1. In this retrospective cohort study, the authors observed that Medicare Advantage beneficiaries have a higher risk of readmission compared to traditional Medicare in with regards to congestive heart failure, pneumonia and acute myocardial infarction.
2. There were higher readmission rates for Medicare Advantage beneficiaries compared to traditional Medicare beneficiaries for hospitals in which both Medicare Advantage and traditional beneficiaries were admitted.
Evidence Rating Level: 2 (Good)
Study Rundown: Hospital readmissions are common and incur significant financial costs to Medicare annually. Therefore, reducing readmission rates is a priority for many aspects of the healthcare system in the United States. Typically, readmission rates are calculated with traditional Medicare beneficiaries only, compared to those that are enrolled in the Medicare Advantage program. The authors of this retrospective cohort study therefore contrasted readmission rates between Medicare Advantage and traditional Medicare patients. Medicare Advantage beneficiaries were found to have a higher risk of readmission compared with traditional Medicare patients. Further, it was found that the Healthcare Effectiveness Data and Information Set (HEDIS) underreported admissions of acute myocardial infarction, congestive heart failure and pneumonia. These underreported admissions often had higher readmission rates. This study had several limitations. Of note, the claims data that was utilized did not include detailed measures of illness severity, social determinants of health and other elements. Further, the authors acknowledged that there were some potential unobserved differences between the two study populations.

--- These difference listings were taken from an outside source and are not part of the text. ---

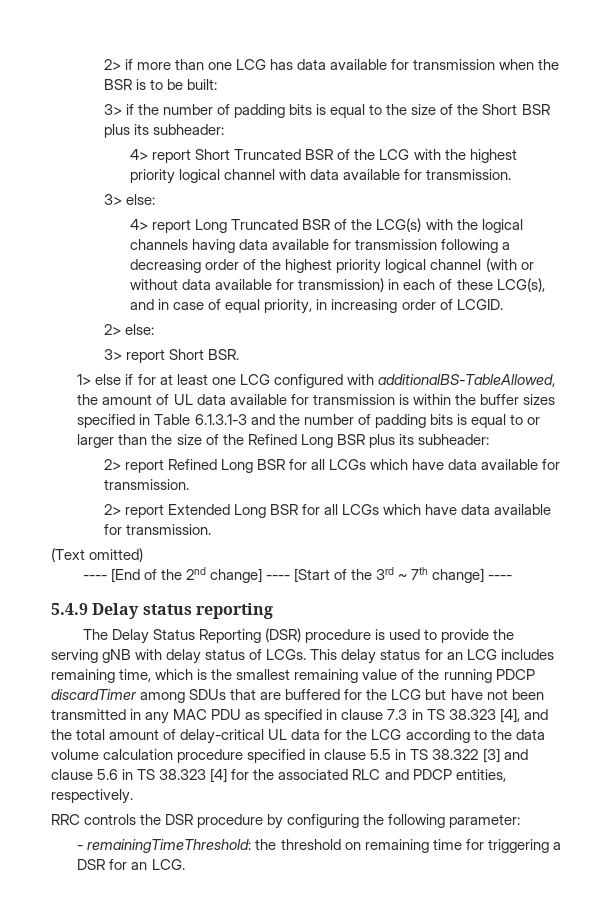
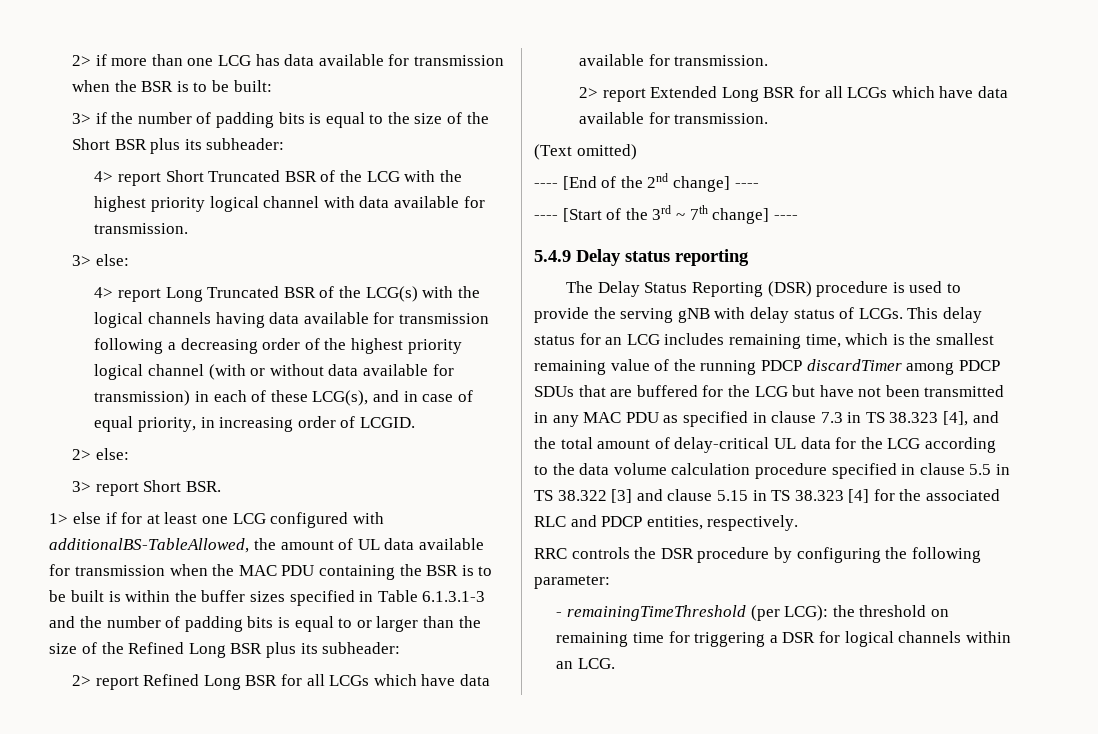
- 1> else if for at least one LCG configured with additionalBS-TableAllowed, the amount of UL data available for transmission is within the buffer sizes specified in Table 6.1.3.1-3 and the number of padding bits is equal to or larger than the size of the Refined Long BSR plus its subheader:
+ 1> else if for at least one LCG configured with additionalBS-TableAllowed, the amount of UL data available for transmission when the MAC PDU containing the BSR is to be built is within the buffer sizes specified in Table 6.1.3.1-3 and the number of padding bits is equal to or larger than the size of the Refined Long BSR plus its subheader:
- ---- [End of the 2nd change] ---- [Start of the 3rd ~ 7th change] ----
+ ---- [End of the 2nd change] ----
+ ---- [Start of the 3rd ~ 7th change] ----
- This delay status for an LCG includes remaining time, which is the smallest remaining value of the running PDCP discardTimer among SDUs that are buffered for the LCG but have not been transmitted in any MAC PDU as specified in clause 7.3 in TS 38.323 [4], and the total amount of delay-critical UL data for the LCG according to the data volume calculation procedure specified in clause 5.5 in TS 38.322 [3] and clause 5.6 in TS 38.323 [4] for the associated RLC and PDCP entities, respectively.
+ This delay status for an LCG includes remaining time, which is the smallest remaining value of the running PDCP discardTimer among PDCP SDUs that are buffered for the LCG but have not been transmitted in any MAC PDU as specified in clause 7.3 in TS 38.323 [4], and the total amount of delay-critical UL data for the LCG according to the data volume calculation procedure specified in clause 5.5 in TS 38.322 [3] and clause 5.15 in TS 38.323 [4] for the associated RLC and PDCP entities, respectively.
- - remainingTimeThreshold: the threshold on remaining time for triggering a DSR for an LCG.
+ - remainingTimeThreshold (per LCG): the threshold on remaining time for triggering a DSR for logical channels within an LCG.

Relevant Reading: Medicare Advantage: Issues, Insights, and Implications for the Future
In-Depth [retrospective cohort study]: The authors of this retrospective cohort study compared 30-day readmission rates after hospitalization for both Medicare Advantage and traditional Medicare patients for three major conditions: acute myocardial infarction (AMI), congestive heart failure (CHF) and pneumonia between the years of 2011 to 2014. They utilized the Medicare Provider Analysis and Review files to complete this data analysis. The Neuhaus-Kalbfleisch method was used to calculate the within-hospital effect of Medicare Advantage compared to traditional Medicare. The authors observed that patients in Medicare Advantage had lower unadjusted readmission rates compared to those in traditional Medicare for all 3 conditions (16.6% vs. 17.1% for AMI, 21.4% vs. 21.75% for CHF, and 16.3% vs. 16.4% for pneumonia). When risk readjustment was applied, the readmission rates were found to be higher for patients in Medicare Advantage for each measurement. Further, readmission rates were higher for those enrolled in Medicare Advantage in 1098 of 2138 hospitals (51%) after AMI, 1721 of 3373 hospitals (51%) after CHF and 1920 of 3720 hospitals (52%) after pneumonia.